The Army and Air Force are the only military branches that do not prohibit members from serving with turbans and unshorn hair/beard, which happen to be articles of faith for Sikhs.
As an observant Sikh, Narang follows religious practices at all times, including allowing her hair to grow without cutting it (known as “kesh”).
Such practice would not be possible prior to 2017, the year the Army changed its rules regarding religious liberties.
In 1987, Congress passed legislation preventing Sikhs and other religious groups from observing certain practices while in service.
The first Sikh cadet to graduate from the academy is Simratpal Singh, who had to cut his hair short and keep his beard shorn during his studies.
An inspiration to others: As the first observant Sikh — and a woman — to graduate from the academy, Narang hopes to inspire others.
Narang is one of about 230 women in the graduating class, which was 9% Asian.
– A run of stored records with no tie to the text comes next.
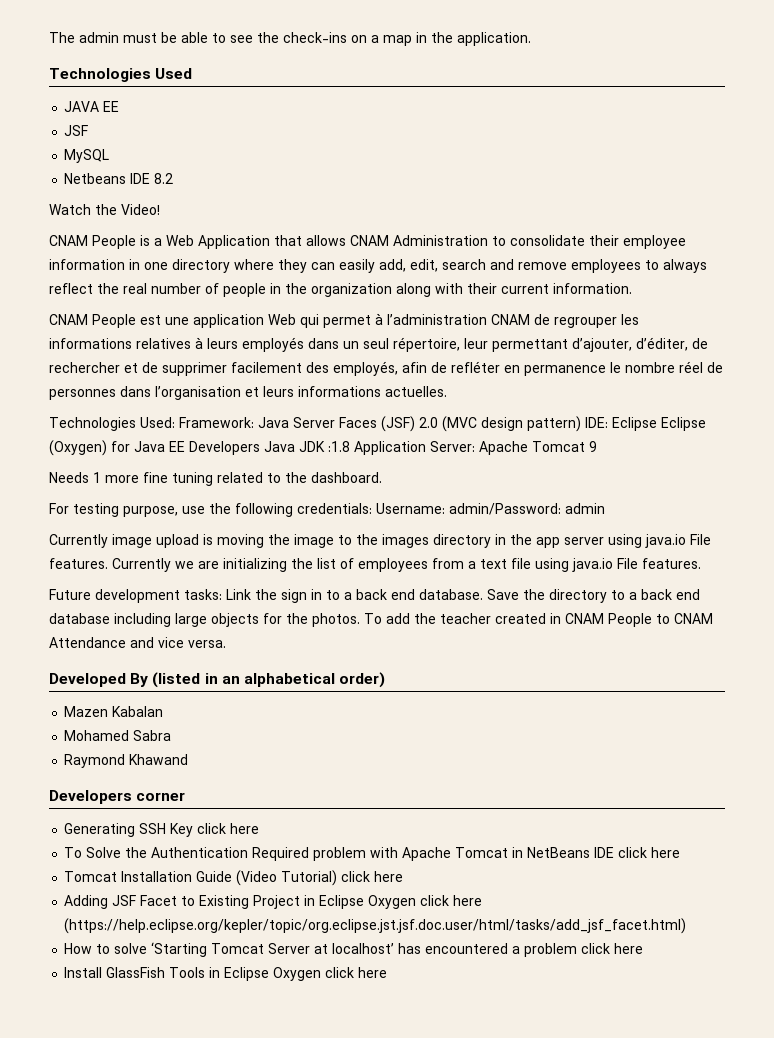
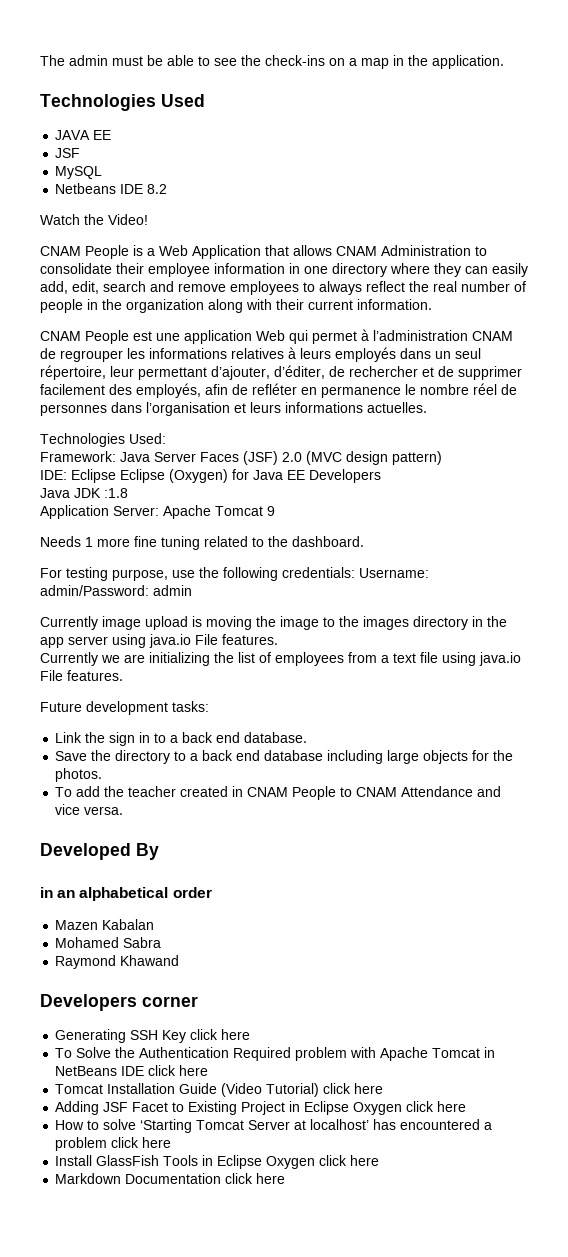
- Technologies Used: Framework: Java Server Faces (JSF) 2.0 (MVC design pattern) IDE: Eclipse Eclipse (Oxygen) for Java EE Developers Java JDK :1.8 Application Server: Apache Tomcat 9
+ Technologies Used:
+ Framework: Java Server Faces (JSF) 2.0 (MVC design pattern)
+ IDE: Eclipse Eclipse (Oxygen) for Java EE Developers
+ Java JDK :1.8
+ Application Server: Apache Tomcat 9
- Currently image upload is moving the image to the images directory in the app server using java.io File features. Currently we are initializing the list of employees from a text file using java.io File features.
+ Currently image upload is moving the image to the images directory in the app server using java.io File features.
+ Currently we are initializing the list of employees from a text file using java.io File features.
- Future development tasks: Link the sign in to a back end database. Save the directory to a back end database including large objects for the photos. To add the teacher created in CNAM People to CNAM Attendance and vice versa.
+ Future development tasks:
+ Link the sign in to a back end database.
+ Save the directory to a back end database including large objects for the photos.
+ To add the teacher created in CNAM People to CNAM Attendance and vice versa.
- Developed By (listed in an alphabetical order)
+ Developed By
+ in an alphabetical order
- Adding JSF Facet to Existing Project in Eclipse Oxygen click here (https://help.eclipse.org/kepler/topic/org.eclipse.jst.jsf.doc.user/html/tasks/add_jsf_facet.html)
+ Adding JSF Facet to Existing Project in Eclipse Oxygen click here
+ Markdown Documentation click here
Despite being a minority (Asian/Sikh) within a minority (women), she never felt isolated on campus.
“It’s an incredible feeling,” she told CNN about her graduation. “It’s a humbling experience, I have never worked harder for anything in my life.”
She added: “Being a Sikh woman is a very important part of my identity and if my experience can play a small role in being an inspiration for others, regardless of career field, that will be wonderful.”
Katie Felder, a West Point spokeswoman, said that diversity “must never be an afterthought,” according to The New York Times.
“It must be a thoughtful and purposeful approach to ensure that we get the talent and the right mix of talent that will represent the nation we are sworn to defend,” Felder said.